Nancy a la soixantaine, veuve depuis plusieurs mois. Nancy est à la retraite et a deux grands enfants. Nancy a vécu une vie trop sage avec son mari, sans saveur, sans excès, sans orgasme aussi, jamais. Alors Nancy, soudain, a envie d’un peu de folie. D’un peu d’aventure. Pour ça, Nancy décide de s’offrir les services d’un jeune escort boy. Ce sera Léo Grande, beau gosse évidemment, charmant et doux. Nancy est d’abord intimidée, et par lui, et par ce qu’elle s’autorise avec lui. Mais de leurs rendez-vous va naître, pour chacun, une nouvelle compréhension de l’existence. Une sorte de lâcher prise qui leur permettra de surmonter ce qui les empêche. Du moins de faire avec, de faire au mieux.

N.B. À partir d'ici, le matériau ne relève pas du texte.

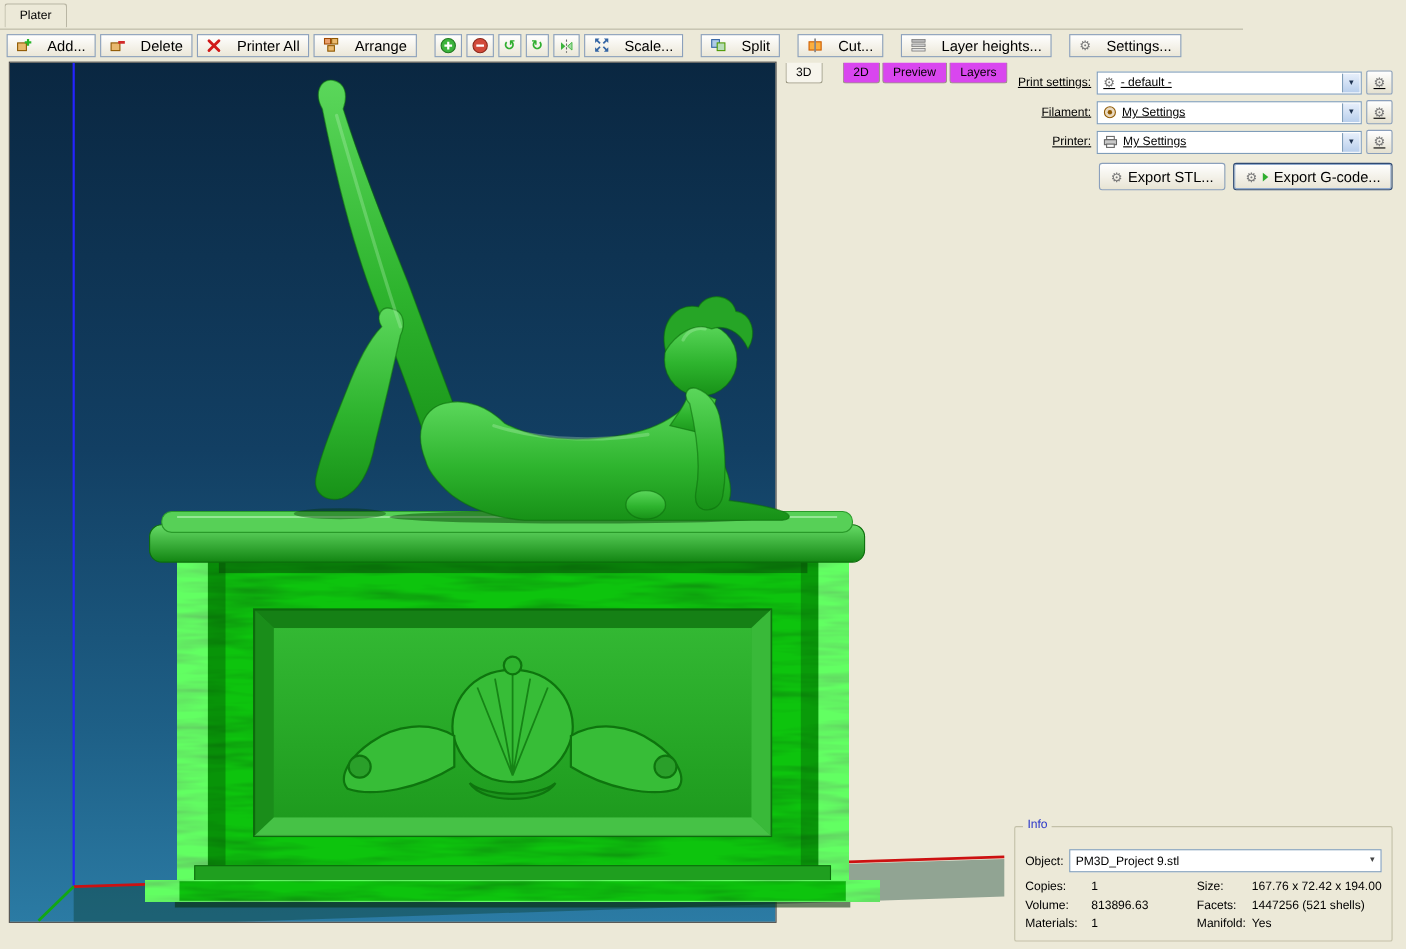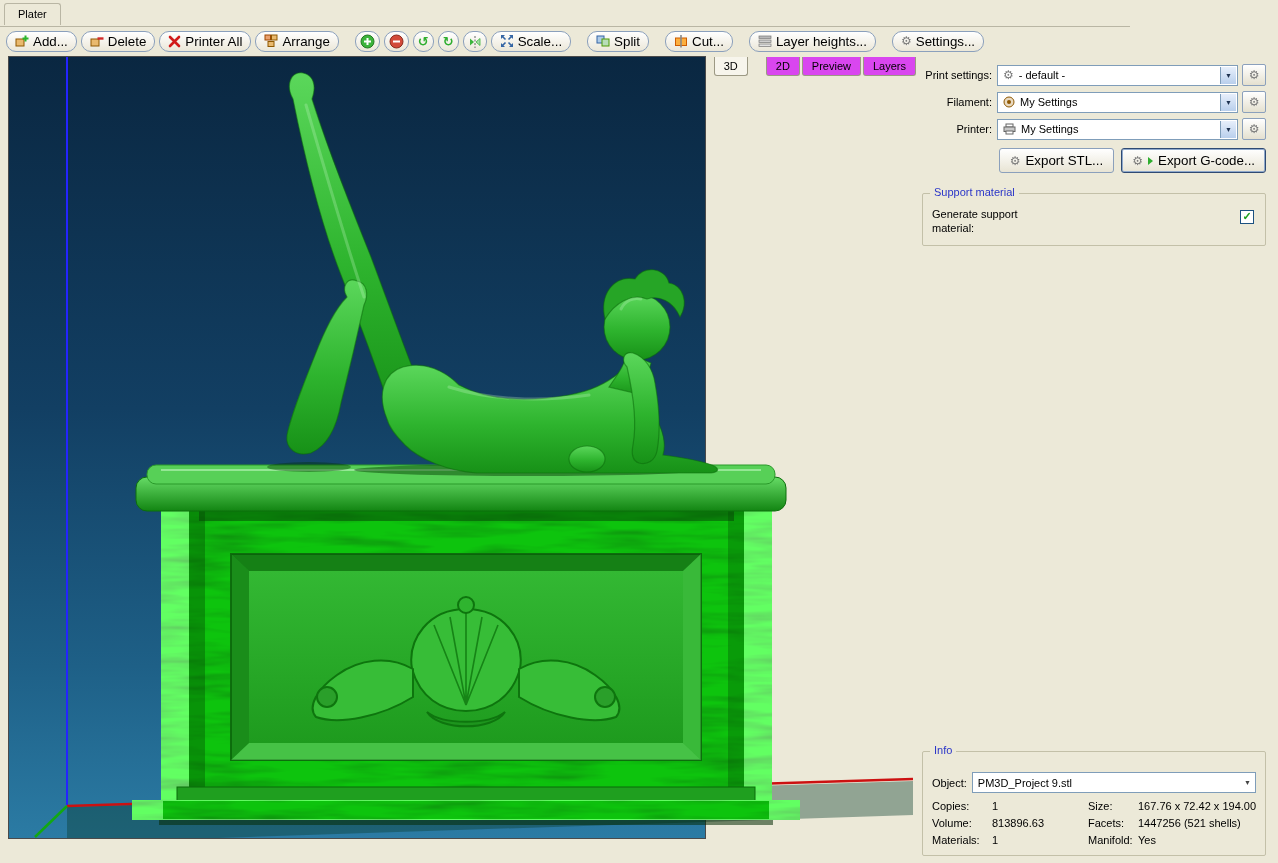"Add..." .tbtn { border-radius: 10px -> 0; gap: 4px -> 14px }
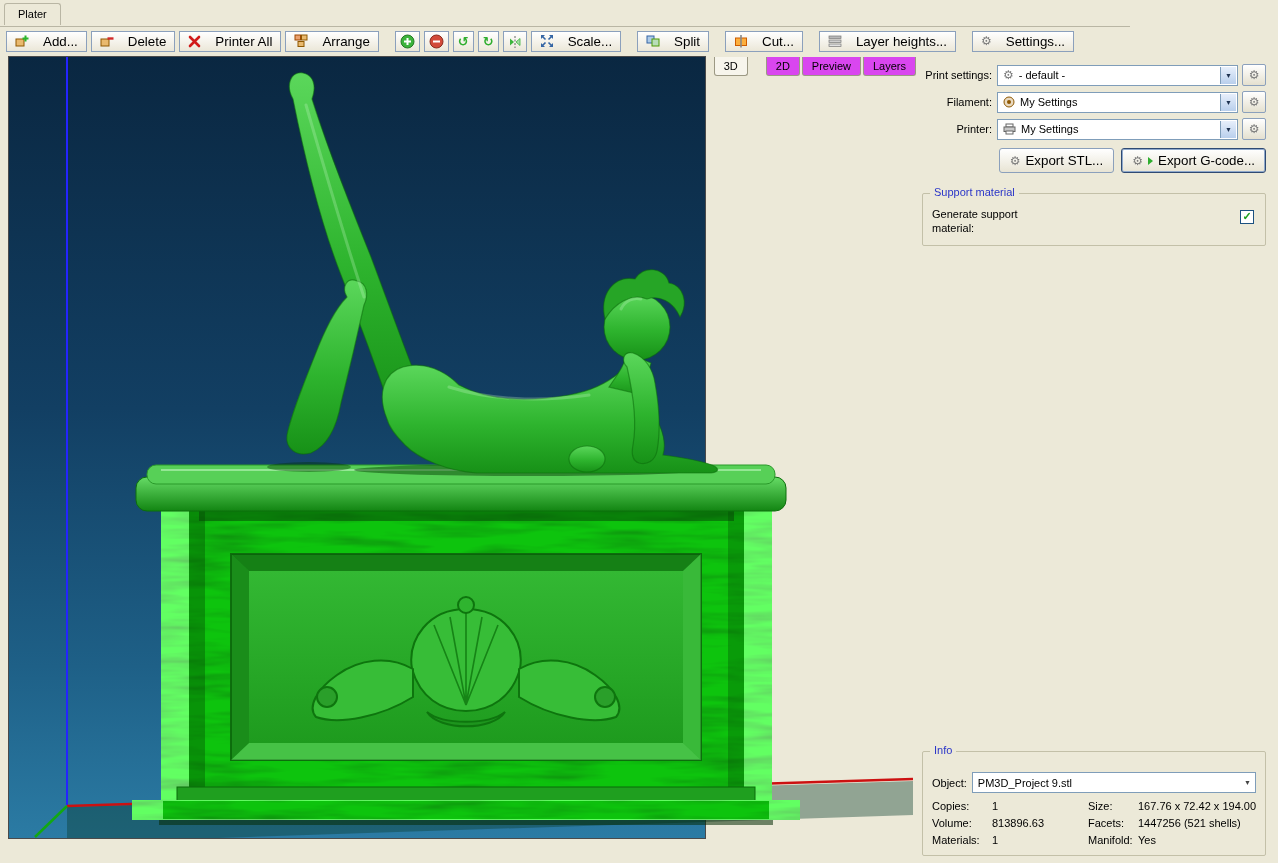"Print settings:" .srow { text-decoration: none -> underline }
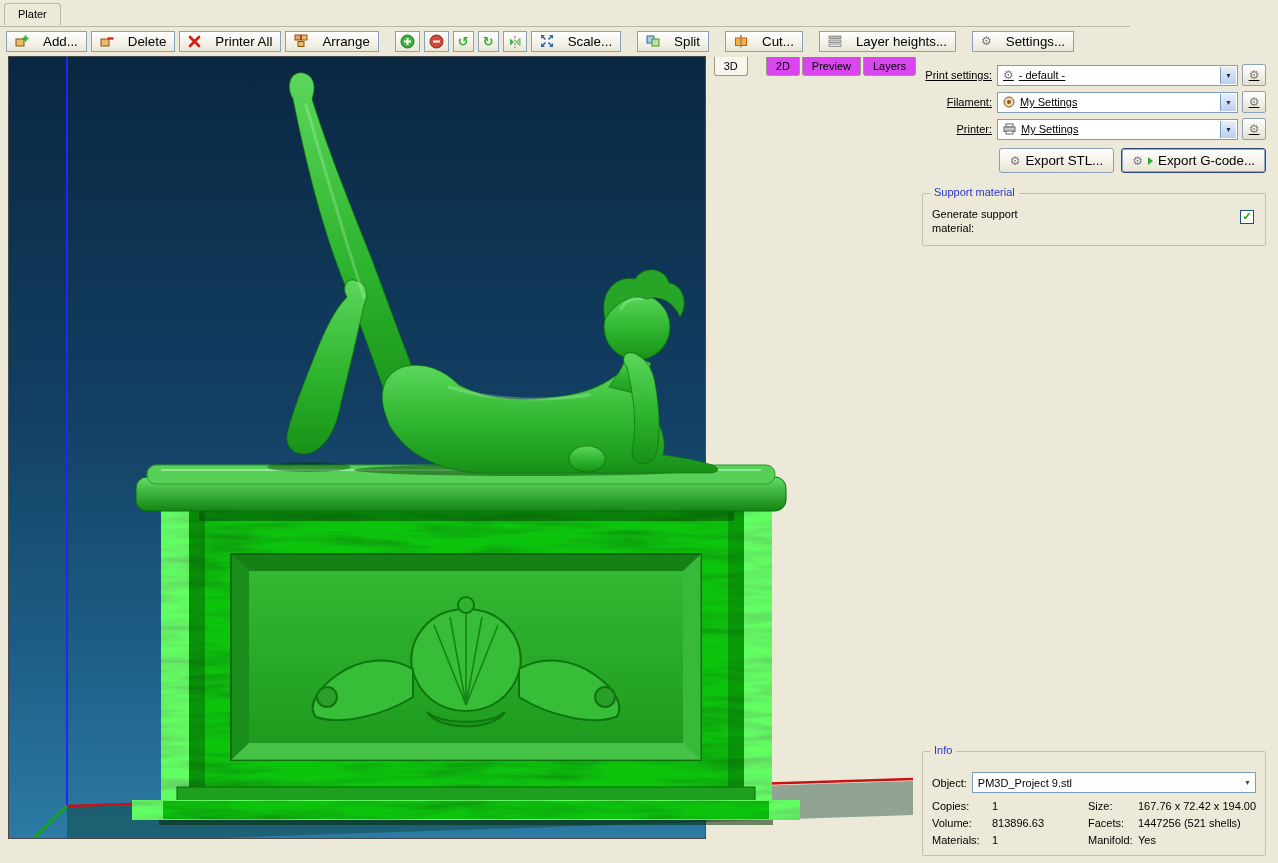"Support material" div.groupbox { html: <div> <span>Support material</span> <div> <span>Generate support material:</span> <div> <span>✓</span> </div> </div> </div> -> none }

Sur des thèmes tendance casse-gueule (prostitution, désir et fantasme féminins, sexualité du troisième âge), Mes rendez-vous avec Léo parvient pourtant à associer humour élégant et étude de mœurs jamais plombante. Mais le film de Sophie Hyde se concentre surtout, à travers le rapprochement et les différences de ses deux personnages, à observer, à dire une libération du corps. Car pour Nancy, sa rencontre avec Léo est davantage qu’une parenthèse dans sa vie, que quelques heures de bon temps. C’est, tout à coup, pouvoir redécouvrir son corps. Réapprendre le plaisir. Faire fi des préjugés, des représentations sociales et des canons imposés par l’époque (perfection, perfection, perfection) où la vieillesse se doit d’être escamotée. Comme si on en avait honte, ou comme si on en avait peur.
Le film en revanche est beaucoup moins pertinent (et moins touchant) quand il se lance, dans son dernier tiers, dans une espèce d’analyse psychologique peu inspirée (Léo et sa violente rupture avec sa mère), délaissant alors la belle simplicité qui s’exprimait dans l’interaction entre les multiples questionnements de Nancy (son mariage, son corps, ses relations avec ses enfants…) et l’assurance réconfortante de Léo. Film de chambre (d’hôtel) ne souffrant jamais de son aspect théâtral, Mes rendez-vous avec Léo repose en grande partie (mais pas que) sur la remarquable prestation de ses deux interprètes : Daryl McCormack, remarqué dans la série Peaky blinders, est ici tout en finesse et en séduction, tandis qu’Emma Thompson, royale, rare, radieuse, ose le nu frontal dans un dernier plan magnifique résonnant comme l’émancipation, tardive mais superbe, de tout son être.